For more info on Mac Office 2004, see MacWorld, our own Mac information site, and MacNN.

A cold day where? Windows Installer Toolset on SourceForge

Slashdot has just posted a pointer to the Shared Source release of the Windows Installer XML (WiX) Toolset, now available on SourceForge. The code was released under IBM’s Common Public License (CPL). This is the first Microsoft source to be released under an OSS approved open source license.

Yep. Catch your breath. Microsoft code on SourceForge. The sound of a locked trunk opening?
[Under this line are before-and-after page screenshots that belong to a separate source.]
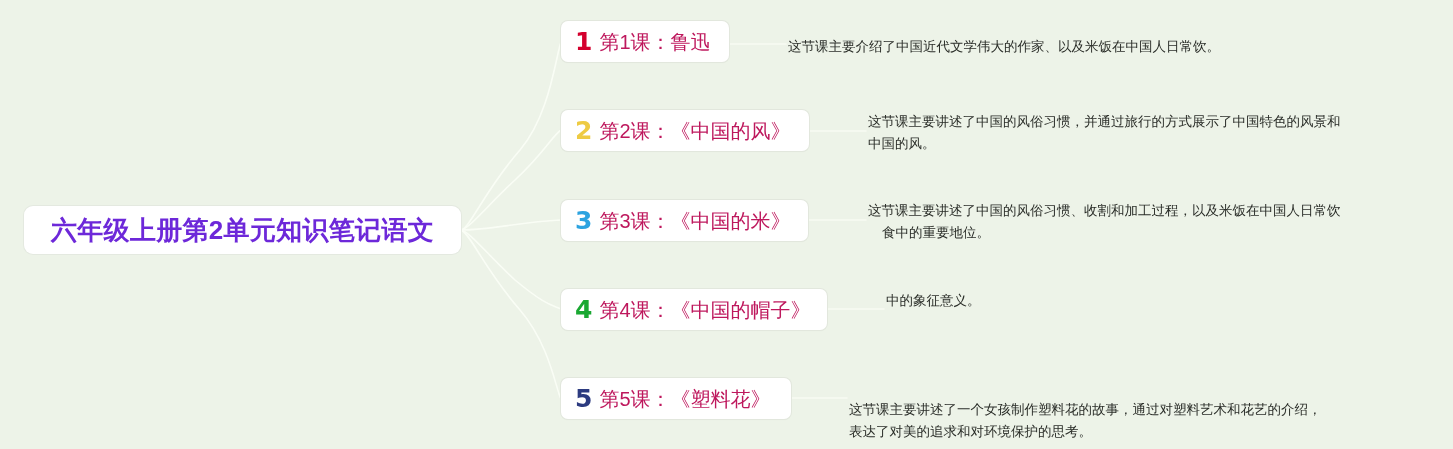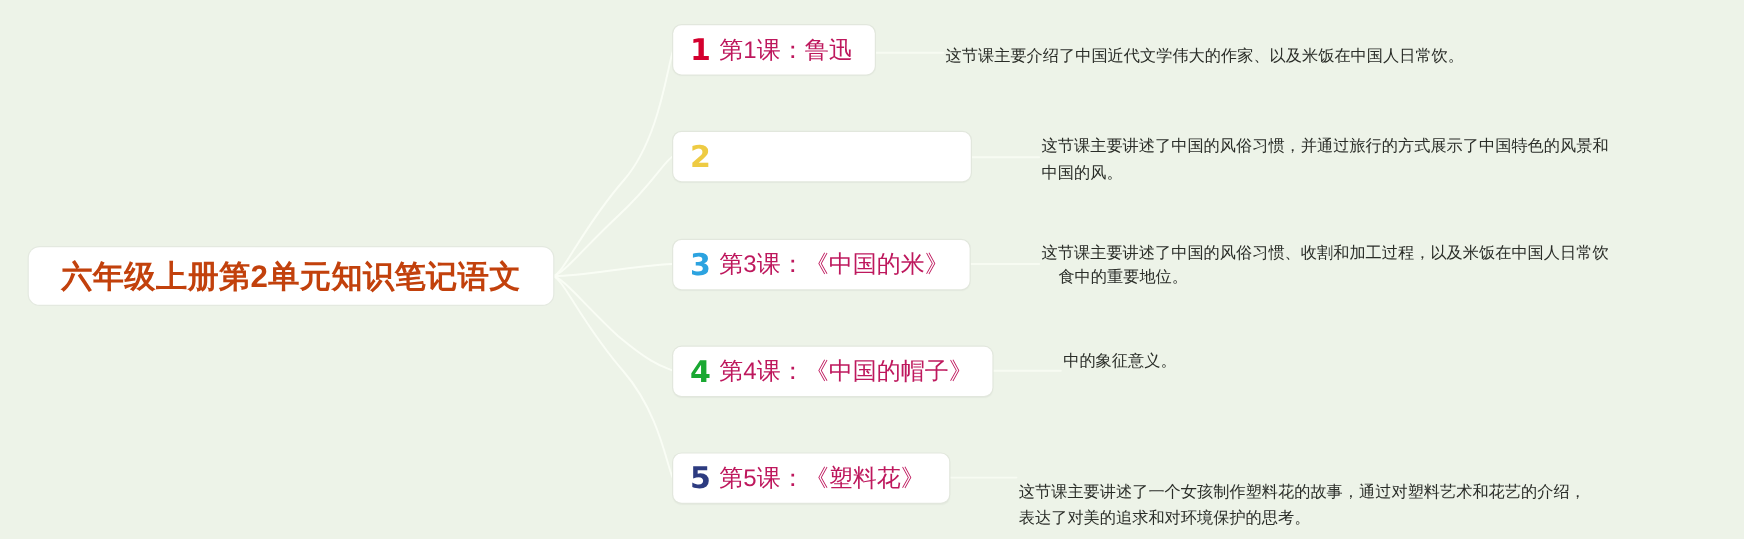--- a/index.html
+++ b/index.html
@@ -38,21 +38,21 @@
     border-radius: 9px;
     box-shadow: 0 0 0 1px #e4e9e0;
     display: flex;
     align-items: center;
     justify-content: center;
     z-index: 4;
   }
   .root-label {
     font-size: 26px;
     font-weight: bold;
-    color: #c2410c;
+    color: #6d28d9;
     letter-spacing: 0.3px;
     white-space: nowrap;
     line-height: 1;
   }
   
   .lesson-node {
     position: absolute;
     background: #ffffff;
     border-radius: 7px;
     box-shadow: 0 0 0 1px #e2e7dd, 0 1px 1px rgba(120,130,110,0.07);
@@ -115,20 +115,21 @@
     <div class="root-label">六年级上册第2单元知识笔记语文</div>
   </div>
 
   <div class="lesson-node" style="left:561px; top:21px; width:168px;">
     <span class="lesson-num" style="color:#d4002e;">1</span>
     <span class="lesson-title">第1课：鲁迅</span>
   </div>
 
   <div class="lesson-node" style="left:561px; top:110px; width:248px;">
     <span class="lesson-num" style="color:#eecb43;">2</span>
+    <span class="lesson-title">第2课：《中国的风》</span>
   </div>
 
   <div class="lesson-node" style="left:561px; top:200px; width:247px;">
     <span class="lesson-num" style="color:#2ca3e0;">3</span>
     <span class="lesson-title">第3课：《中国的米》</span>
   </div>
 
   <div class="lesson-node" style="left:561px; top:289px; width:266px;">
     <span class="lesson-num" style="color:#1aa832;">4</span>
     <span class="lesson-title">第4课：《中国的帽子》</span>
@@ -143,21 +144,21 @@
     <span>这节课主要介绍了中国近代文学伟大的作家、以及米饭在中国人日常饮。</span>
   </div>
 
   <div class="lesson-desc" style="left:868px; top:111px;">
     <span>这节课主要讲述了中国的风俗习惯，并通过旅行的方式展示了中国特色的风景和</span>
     <span>中国的风。</span>
   </div>
 
   <div class="lesson-desc" style="left:868px; top:200px;">
     <span>这节课主要讲述了中国的风俗习惯、收割和加工过程，以及米饭在中国人日常饮</span>
-    <span style="padding-left:14px;font-family:Liberation Mono, monospace;">食中的重要地位。</span>
+    <span style="padding-left:14px;">食中的重要地位。</span>
   </div>
 
   <div class="lesson-desc" style="left:886px; top:290px;">
     <span>中的象征意义。</span>
   </div>
 
   <div class="lesson-desc" style="left:849px; top:399px;">
     <span>这节课主要讲述了一个女孩制作塑料花的故事，通过对塑料艺术和花艺的介绍，</span>
     <span>表达了对美的追求和对环境保护的思考。</span>
   </div>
Details on Rob Mensching’s blog, including both technical details of what WiX does and a description of its path to open source.

Bill, meet Ingvar

News story: Ingvar Kamprad, the founder of knuckle-barking (and Pavement inspiring) furniture store IKEA, has passed Bill Gates as the world’s richest man, at $53 billion vs. Bill’s estimated $47 billion, according to Swedish business weekly Veckans Affarer and Swedish television.

Note 1: The main culprit in Kamprad’s ascendancy was the dollar’s slide in value against other currencies. See Oliver Willis’s comments here.

Note 2: The company denies the claim, noting that Ingvar does not actually own the company: he donated it to a foundation 22 years ago.

Note 3: Scoble points out that writing about IKEA and Bill Gates brings lots of traffic. Heh.

Killer Outlook tips from horse’s mouth

Another Microsoft blogger that I should have known about before: K.C. Lemson, a Program Manager on Exchange, who has been blogging since September 2003 about Exchange, Outlook, and other parts of the Office System.

Among her valuable posts for end users:

…and those are just on her front page. Among the rest of the posts: insights into life at Microsoft, being a PM, being married to a fellow Microsoftie, etc., all really personable and highly readable. Subscribed.

What kind of death march are you on?

Great article in Microsoft Certified Professional Magazine about “death march” projects. Object oriented guru Ed Yourdon taxonomizes those difficult, never ending, no room for error projects according to happiness level and chance of success. High happiness, high chance of success projects are “mission impossible”—everyone wants to make the project succeed, against all odds. There are also “suicide,” “kamikaze,” and “ugly” projects; see the article for the descriptions.

If you have spent any time in the IT industry at all you probably recognize some of those project descriptions. You may even have managed one or two. This is the interesting part for me: Yourdon’s book, Death March: The Complete Software Developer’s Guide to Surviving “Mission Impossible” Projects, gives guidance for managers on how to manage these projects.

Credit where due: link courtesy of Scoble.